Copies of all lines that contain "track" are needed; take them from the data below.

** RECORDS follows **

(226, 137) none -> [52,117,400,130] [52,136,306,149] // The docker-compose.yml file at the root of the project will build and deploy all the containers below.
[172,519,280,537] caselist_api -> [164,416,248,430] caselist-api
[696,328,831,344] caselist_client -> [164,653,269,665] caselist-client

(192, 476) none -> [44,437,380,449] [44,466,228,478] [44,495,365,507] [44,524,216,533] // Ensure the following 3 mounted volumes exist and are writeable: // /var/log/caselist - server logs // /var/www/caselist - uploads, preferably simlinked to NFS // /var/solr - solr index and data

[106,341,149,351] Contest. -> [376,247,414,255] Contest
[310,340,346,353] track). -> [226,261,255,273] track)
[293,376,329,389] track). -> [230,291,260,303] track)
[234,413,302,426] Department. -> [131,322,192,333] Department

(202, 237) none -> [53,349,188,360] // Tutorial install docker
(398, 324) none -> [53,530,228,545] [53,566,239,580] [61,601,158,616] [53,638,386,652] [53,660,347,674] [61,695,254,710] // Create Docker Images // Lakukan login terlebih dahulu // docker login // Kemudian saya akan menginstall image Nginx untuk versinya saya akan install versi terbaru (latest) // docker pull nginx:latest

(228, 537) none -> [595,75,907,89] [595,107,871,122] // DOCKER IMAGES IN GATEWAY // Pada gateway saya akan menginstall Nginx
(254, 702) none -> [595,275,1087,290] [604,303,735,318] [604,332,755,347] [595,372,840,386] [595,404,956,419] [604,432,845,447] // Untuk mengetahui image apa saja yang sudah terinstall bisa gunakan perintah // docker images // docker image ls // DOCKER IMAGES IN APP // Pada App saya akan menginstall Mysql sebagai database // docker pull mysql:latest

** End of RECORDS **

> _RESULT OF THIS EXERCISE_
[310,340,346,353] track). -> [226,261,255,273] track)
[293,376,329,389] track). -> [230,291,260,303] track)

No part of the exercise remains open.